#### Required action
In the entries below, find the lines that contain the word "this" and copy them.

#### Data records
_ _ _ _ _ _ _

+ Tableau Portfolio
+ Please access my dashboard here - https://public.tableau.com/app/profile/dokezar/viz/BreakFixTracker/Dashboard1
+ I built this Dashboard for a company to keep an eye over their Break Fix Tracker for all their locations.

_ _ _ _ _ _ _

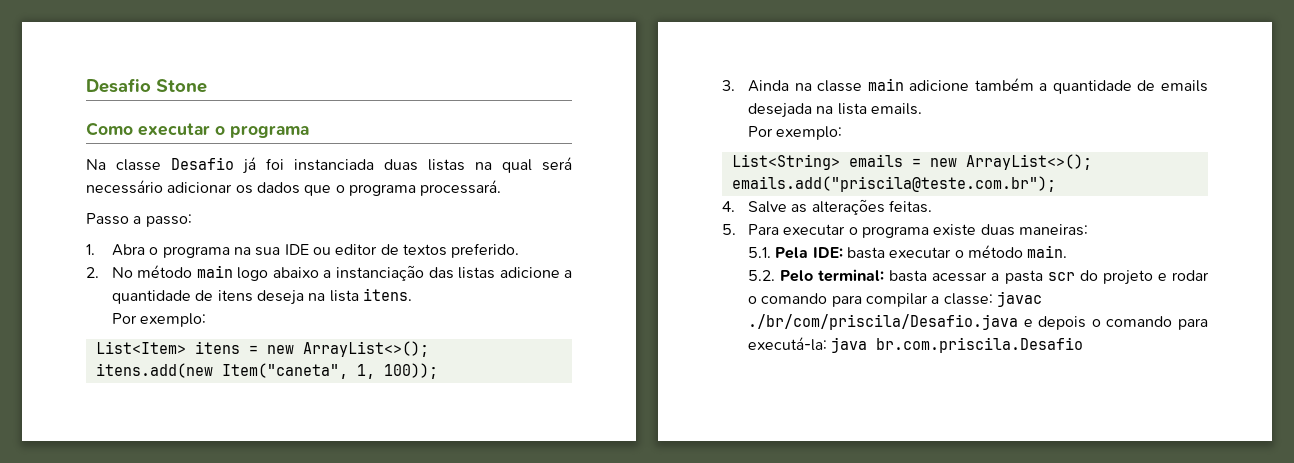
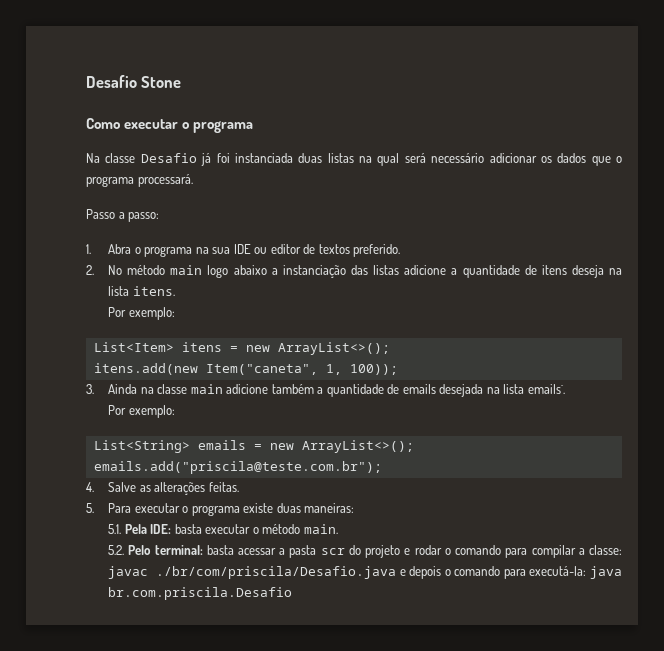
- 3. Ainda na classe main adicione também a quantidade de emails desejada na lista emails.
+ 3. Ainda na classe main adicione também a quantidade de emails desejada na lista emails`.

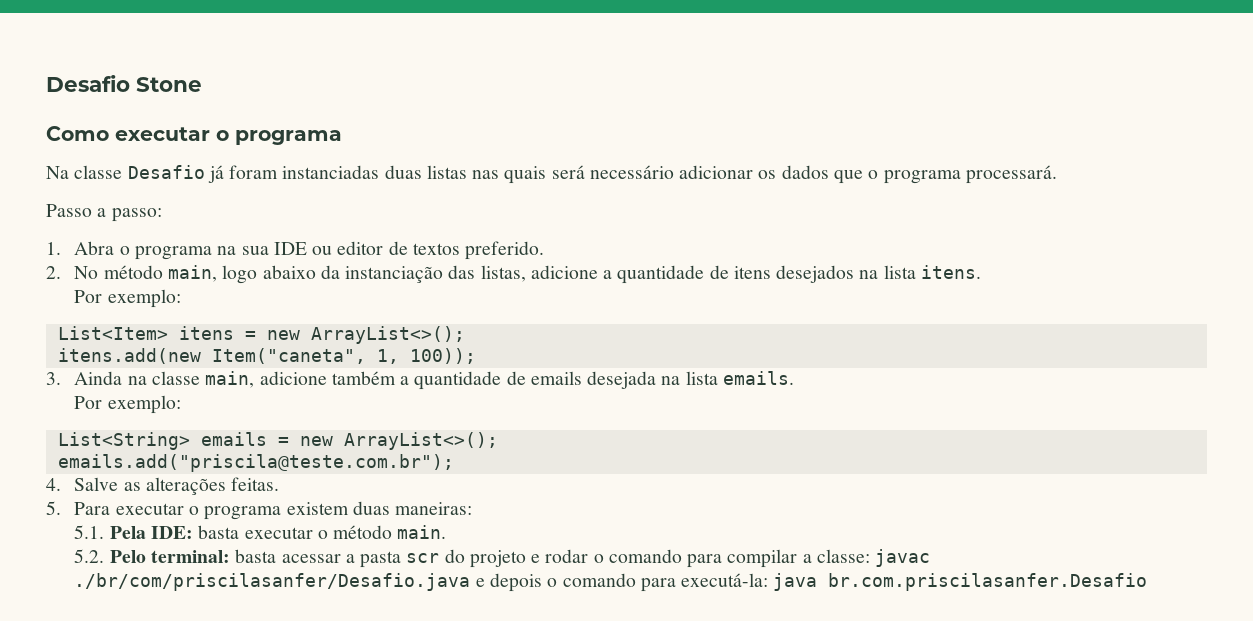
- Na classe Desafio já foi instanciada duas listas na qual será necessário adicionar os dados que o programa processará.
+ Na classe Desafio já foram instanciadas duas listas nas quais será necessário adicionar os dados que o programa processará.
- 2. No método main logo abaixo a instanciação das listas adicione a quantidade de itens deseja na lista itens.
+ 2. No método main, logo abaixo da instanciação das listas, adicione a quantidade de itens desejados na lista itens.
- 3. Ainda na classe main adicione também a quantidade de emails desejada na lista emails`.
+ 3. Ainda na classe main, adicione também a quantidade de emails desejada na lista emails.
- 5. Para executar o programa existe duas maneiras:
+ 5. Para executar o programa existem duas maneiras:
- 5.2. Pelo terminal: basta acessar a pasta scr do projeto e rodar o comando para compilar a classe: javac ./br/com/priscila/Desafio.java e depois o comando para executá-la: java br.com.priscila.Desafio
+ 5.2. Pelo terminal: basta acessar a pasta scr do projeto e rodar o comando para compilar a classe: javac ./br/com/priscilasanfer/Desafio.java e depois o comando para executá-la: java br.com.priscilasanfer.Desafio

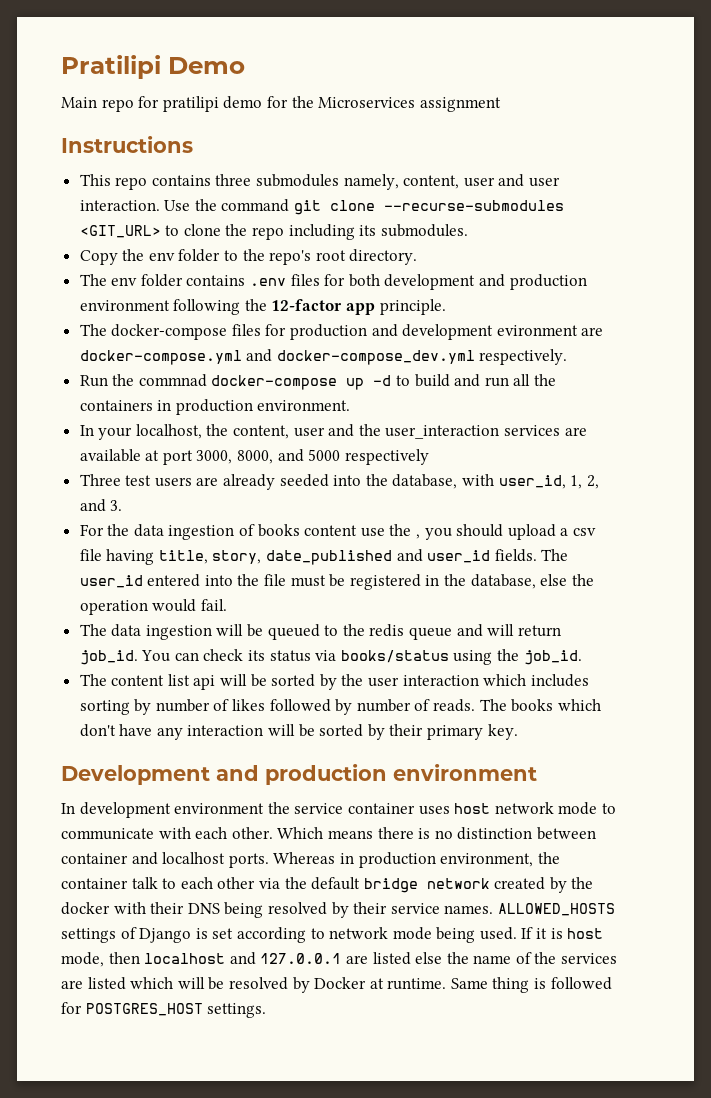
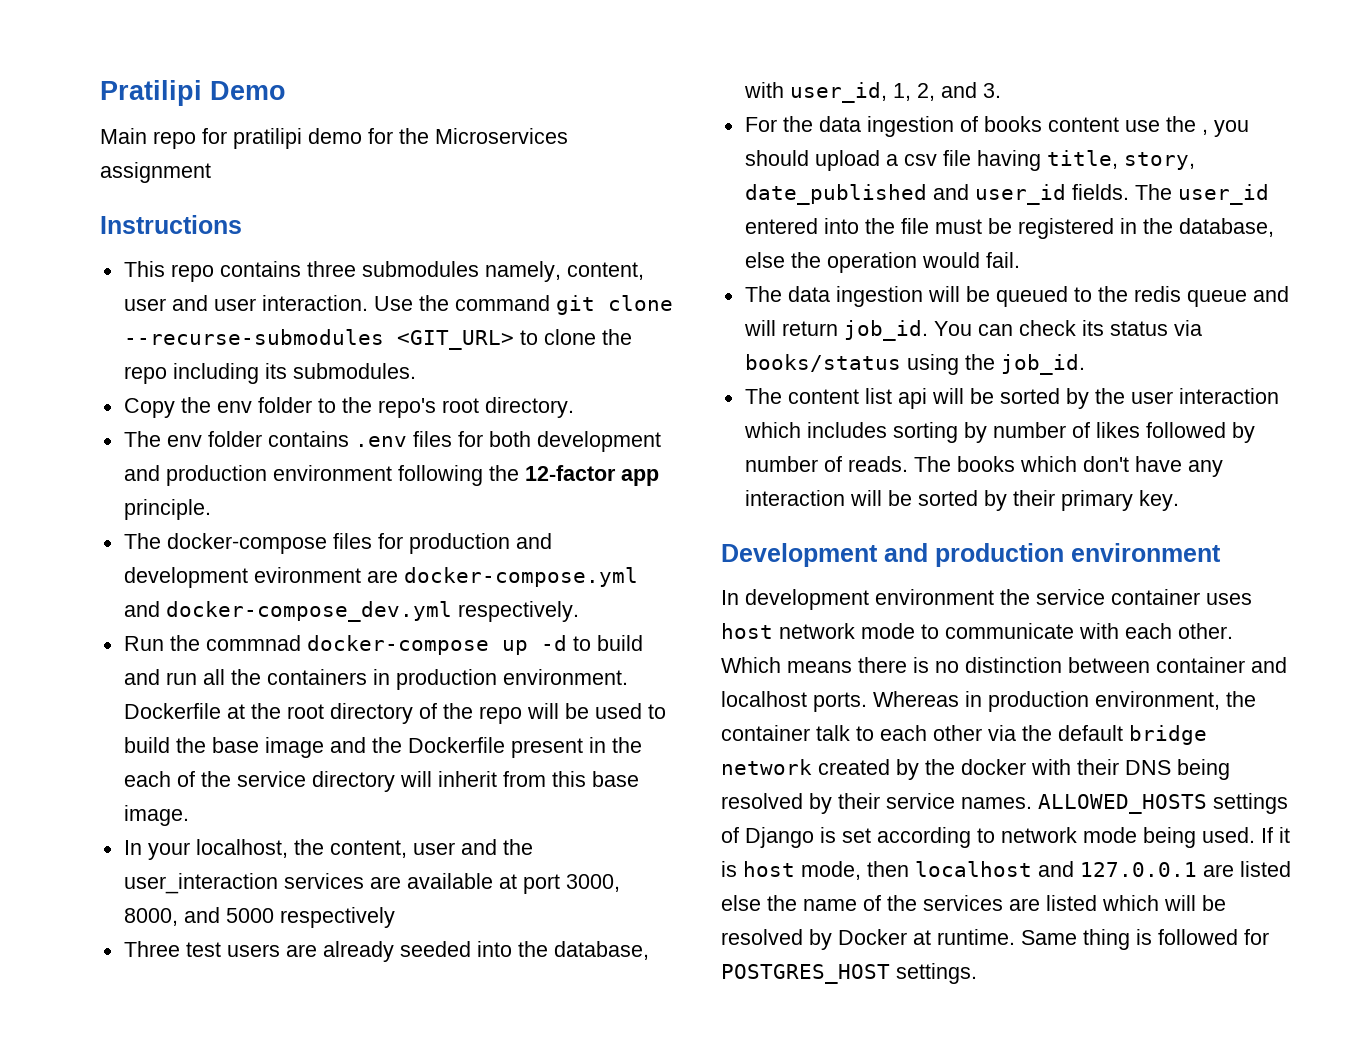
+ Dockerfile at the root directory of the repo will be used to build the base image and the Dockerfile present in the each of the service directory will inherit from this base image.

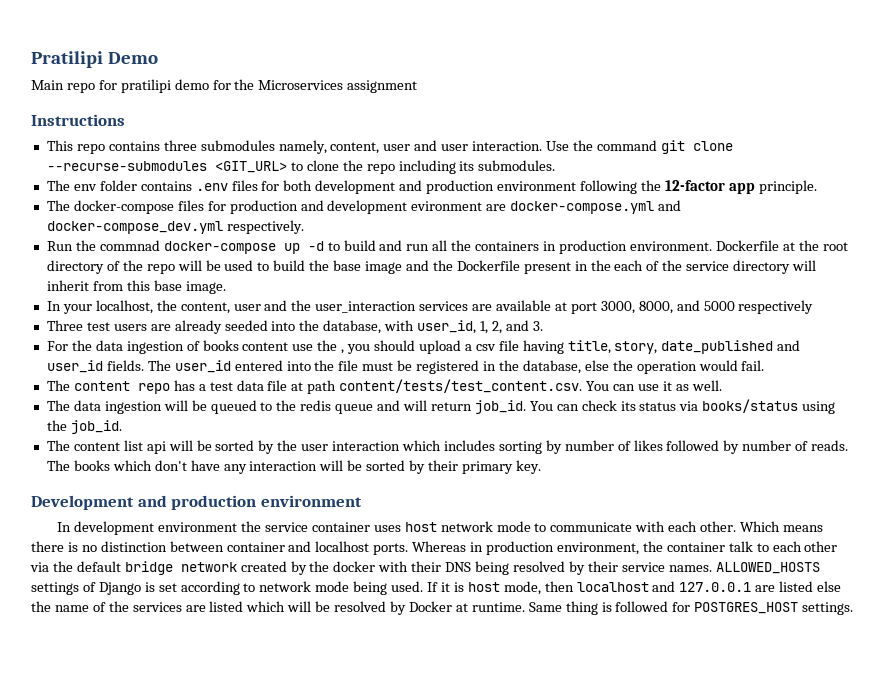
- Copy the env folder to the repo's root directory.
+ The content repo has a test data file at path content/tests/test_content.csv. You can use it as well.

_ _ _ _ _ _ _

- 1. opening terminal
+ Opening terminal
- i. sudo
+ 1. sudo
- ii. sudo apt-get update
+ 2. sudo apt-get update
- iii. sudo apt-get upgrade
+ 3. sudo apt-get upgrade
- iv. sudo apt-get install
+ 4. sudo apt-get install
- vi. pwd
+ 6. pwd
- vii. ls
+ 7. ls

_ _ _ _ _ _ _

#### Task response
+ I built this Dashboard for a company to keep an eye over their Break Fix Tracker for all their locations.
+ Dockerfile at the root directory of the repo will be used to build the base image and the Dockerfile present in the each of the service directory will inherit from this base image.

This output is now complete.